Он любил хватать меня в супермаркетах и танцевать со мной фокстрот. Мы считали друг друга дико сексуальными, даже несмотря на то, что я набирала вес, а потом еще больше веса. И несмотря на то, что у меня случались головные боли. Мой уровень холестерина вышел из-под контроля. А мы смеялись и смеялись.
Когда я от него ушла, то направилась в отель в крошечном городке на окраине Калифорнии. Отель был идеей брачного агента. «Когда произойдет подобная ситуация, бери свой кошелек и отправляйся в отель», — сказала она. А езда в течение семи часов была уже моим собственным штрихом.
Как брачные агенты вообще спят по ночам, зная все, что они знают о браке, и не крича об этом всему миру? Им бы надо залезть к себе на крыши в одних пижамах и заорать в мегафон:
«Граждане! Никогда не женитесь! Брак — это плохо! Брак — это сущий ад!»

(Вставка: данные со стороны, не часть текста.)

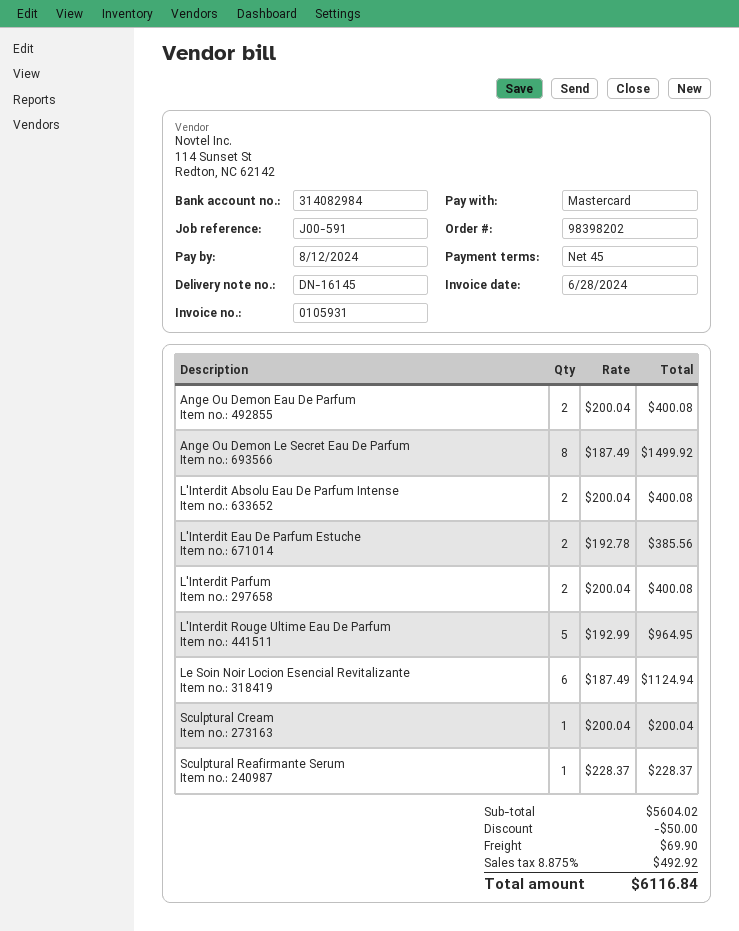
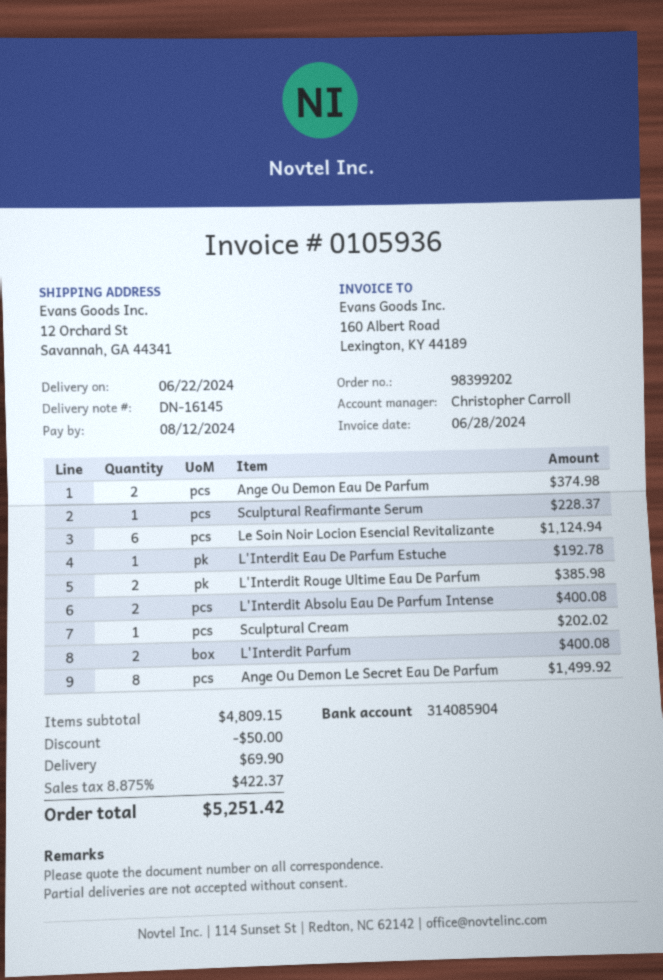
order number: 98398202 -> 98399202
invoice number: 0105931 -> 0105936
bank account: 314082984 -> 314085904
Ange Ou Demon Eau De Parfum: 2 for 400.08 -> 2 for 374.98
L'Interdit Eau De Parfum Estuche: 2 for 385.56 -> 1 for 192.78
L'Interdit Rouge Ultime Eau De Parfum: 5 for 964.95 -> 2 for 385.98
Sculptural Cream: 1 for 200.04 -> 1 for 202.02
subtotal: 5604.02 -> 4809.15
tax: 8.875% = 492.92 -> 8.875% = 422.37
total: 6116.84 -> 5251.42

Но нет, все молчат. Никто не рассказывает о битье посуды, о битье словами в постели, о тягостном молчании в саду с розами. Видимо, является государственной тайной то, что даже намек на выражение неодобрения на лице может вызвать резкие скачки давления.
Мы с моим мужем видели друг друга насквозь и хотели друг друга убить. Не знаю, почему. Не знаю, что привело ктому, что я заперлась в ванной и меня рвало в унитаз из-за любви.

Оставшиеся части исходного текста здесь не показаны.